# Exercise:
Output the records exactly as they appear, with no pictures included.

# Input for this task:

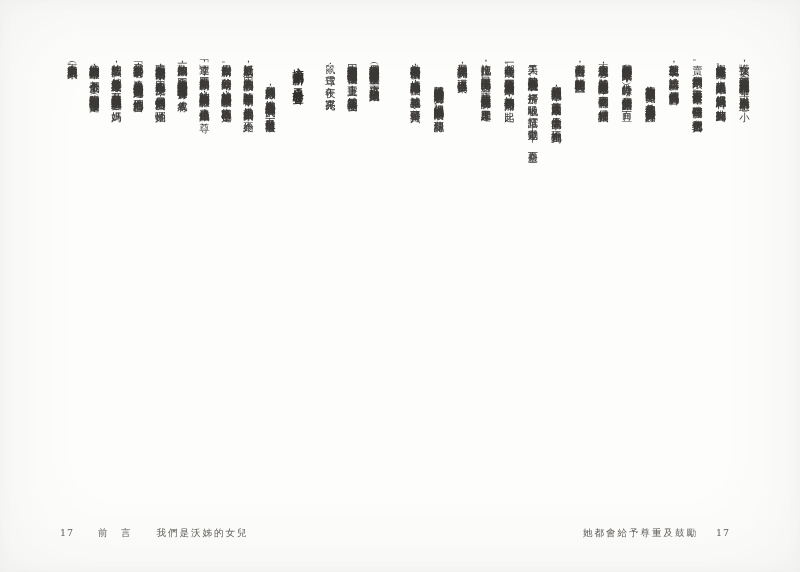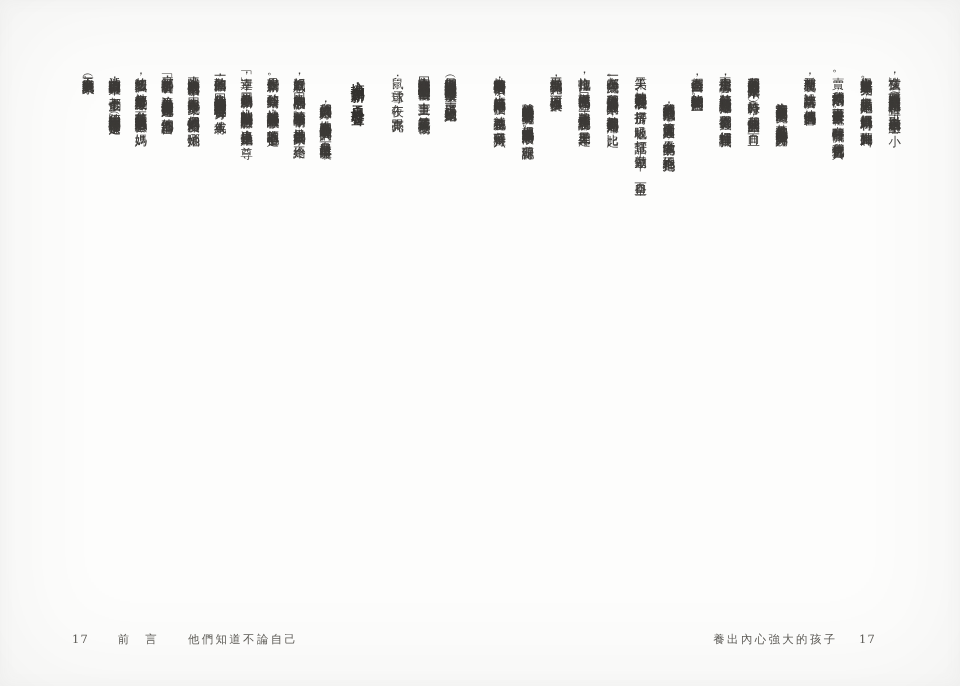--- a/index.html
+++ b/index.html
@@ -119,7 +119,7 @@
   <div class="footer footer-left">
     <span class="pgnum">17</span>
     <span>前　言</span>
-    <span>他們知道不論自己</span>
+    <span>我們是沃姊的女兒</span>
   </div>
 
 </div>

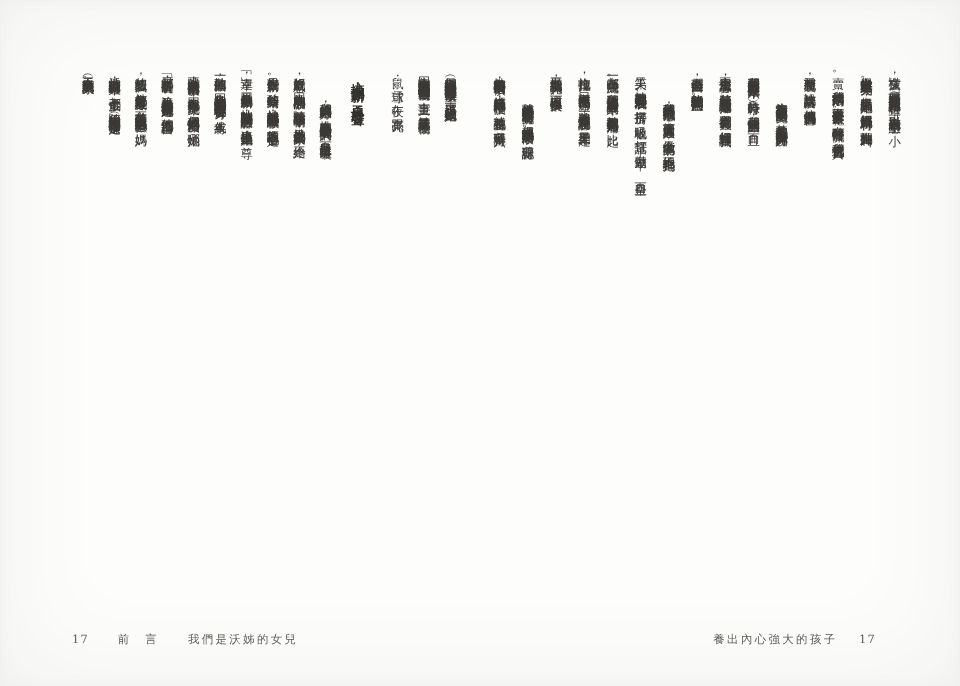--- a/index.html
+++ b/index.html
@@ -112,7 +112,7 @@
   </div>
 
   <div class="footer footer-right">
-    <span>養出內心強大的孩子</span>
+    <span>她都會給予尊重及鼓勵</span>
     <span class="pgnum">17</span>
   </div>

# Answer for the task:
--- a/index.html
+++ b/index.html
@@ -119,7 +119,7 @@
   <div class="footer footer-left">
     <span class="pgnum">17</span>
     <span>前　言</span>
-    <span>他們知道不論自己</span>
+    <span>我們是沃姊的女兒</span>
   </div>
 
 </div>

--- a/index.html
+++ b/index.html
@@ -112,7 +112,7 @@
   </div>
 
   <div class="footer footer-right">
-    <span>養出內心強大的孩子</span>
+    <span>她都會給予尊重及鼓勵</span>
     <span class="pgnum">17</span>
   </div>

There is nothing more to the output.